PROBLEM TO WORK ON:
Retype the data that follows line by line, exactly, and leave its pictures out.

START STUDY MATERIAL

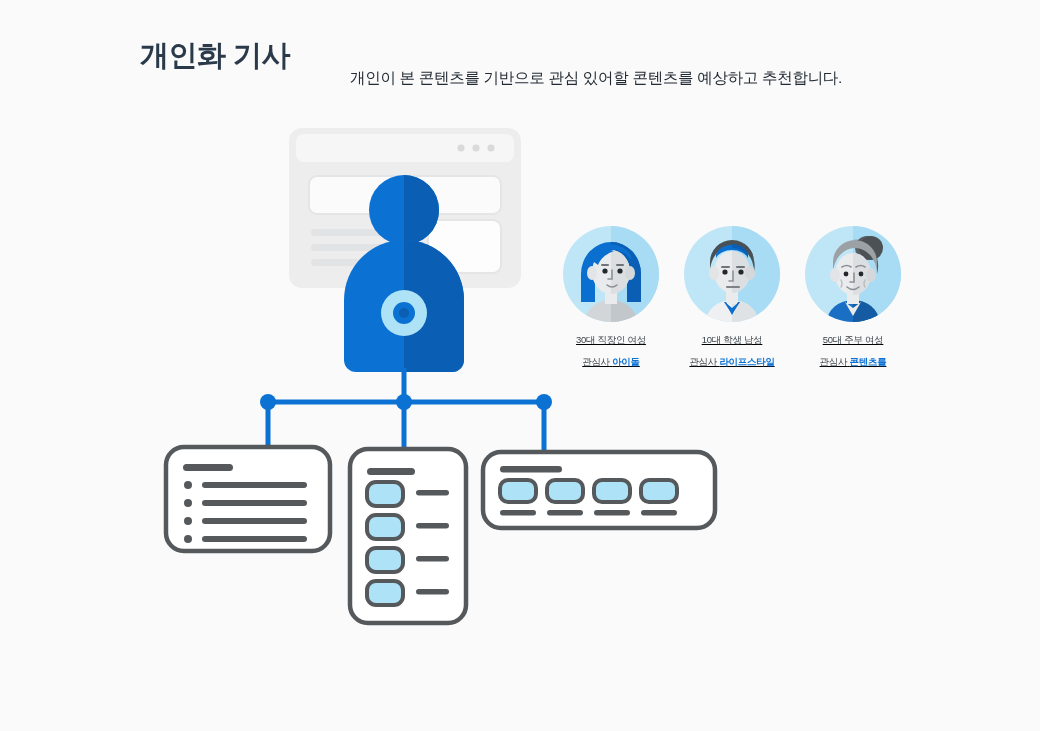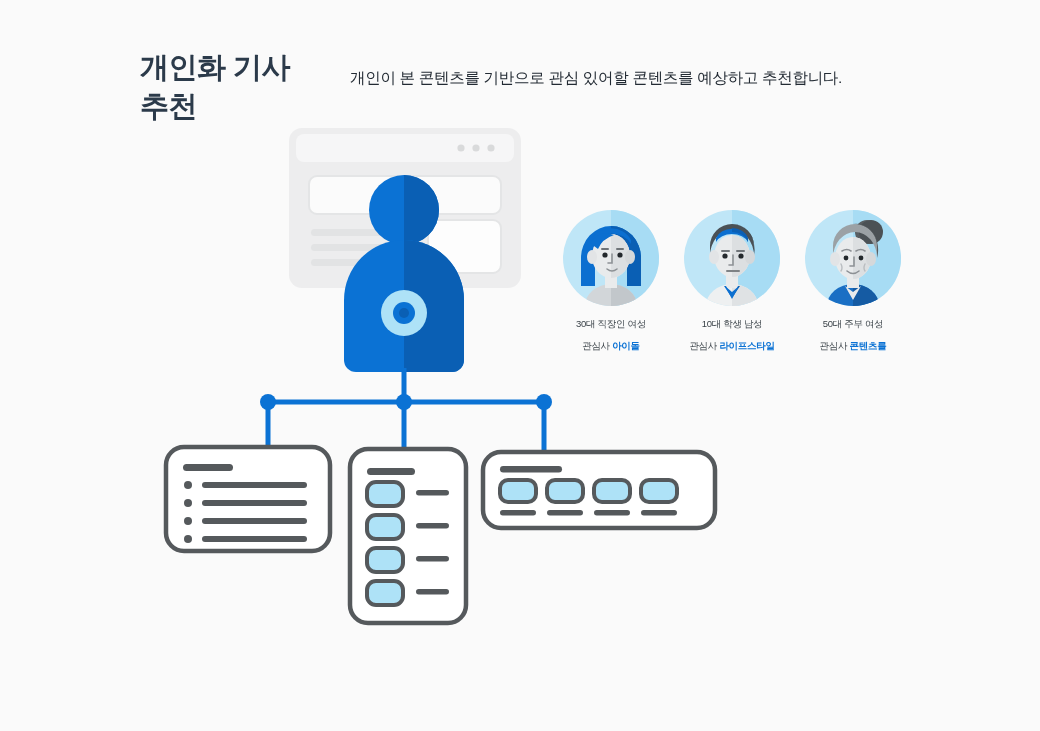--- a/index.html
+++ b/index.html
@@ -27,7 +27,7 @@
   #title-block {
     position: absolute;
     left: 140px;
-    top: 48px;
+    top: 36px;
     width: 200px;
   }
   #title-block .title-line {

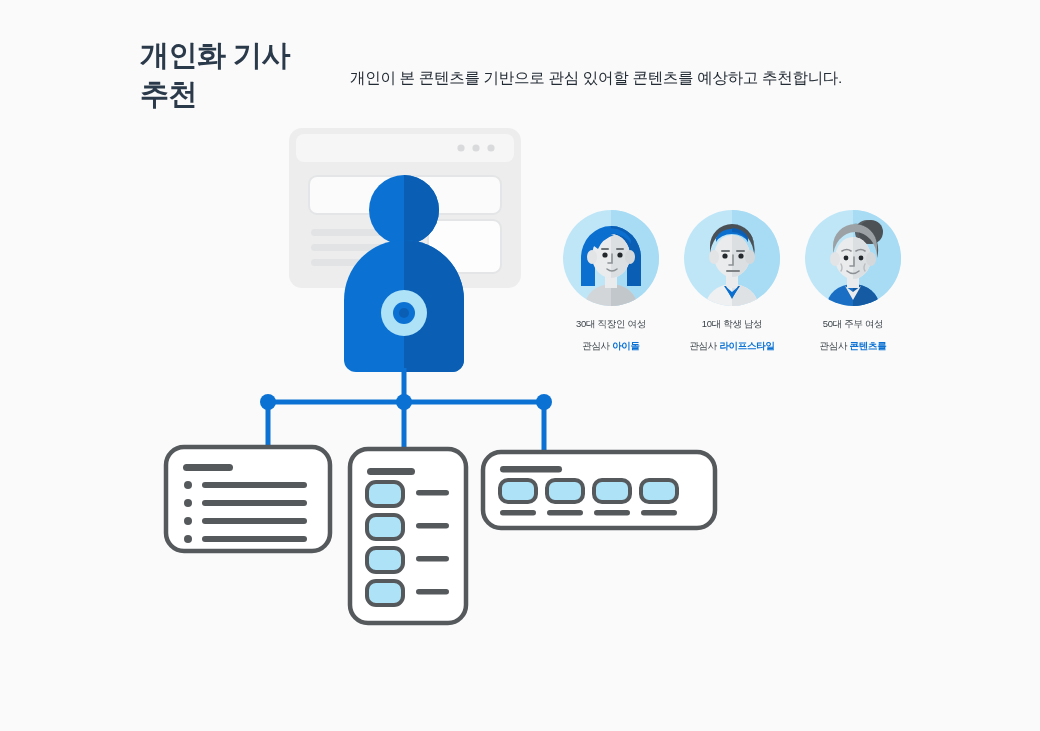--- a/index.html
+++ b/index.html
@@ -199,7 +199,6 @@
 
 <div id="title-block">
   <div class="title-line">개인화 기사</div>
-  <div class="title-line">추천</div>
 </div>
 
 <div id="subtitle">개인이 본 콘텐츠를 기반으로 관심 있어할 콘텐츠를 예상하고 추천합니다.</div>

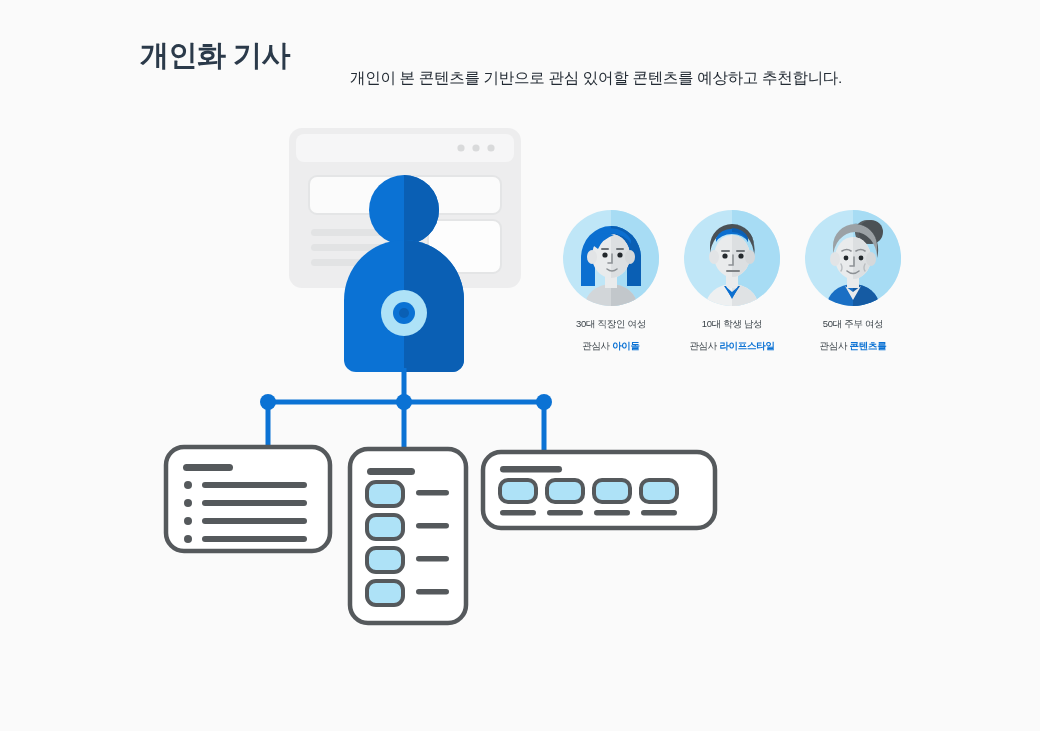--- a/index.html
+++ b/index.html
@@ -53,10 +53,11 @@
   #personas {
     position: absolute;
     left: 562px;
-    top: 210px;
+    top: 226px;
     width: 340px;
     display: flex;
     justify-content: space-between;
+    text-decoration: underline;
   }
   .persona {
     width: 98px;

END STUDY MATERIAL

OUTPUT OF THE EXERCISE:
--- a/index.html
+++ b/index.html
@@ -27,7 +27,7 @@
   #title-block {
     position: absolute;
     left: 140px;
-    top: 48px;
+    top: 36px;
     width: 200px;
   }
   #title-block .title-line {

--- a/index.html
+++ b/index.html
@@ -199,7 +199,6 @@
 
 <div id="title-block">
   <div class="title-line">개인화 기사</div>
-  <div class="title-line">추천</div>
 </div>
 
 <div id="subtitle">개인이 본 콘텐츠를 기반으로 관심 있어할 콘텐츠를 예상하고 추천합니다.</div>

--- a/index.html
+++ b/index.html
@@ -53,10 +53,11 @@
   #personas {
     position: absolute;
     left: 562px;
-    top: 210px;
+    top: 226px;
     width: 340px;
     display: flex;
     justify-content: space-between;
+    text-decoration: underline;
   }
   .persona {
     width: 98px;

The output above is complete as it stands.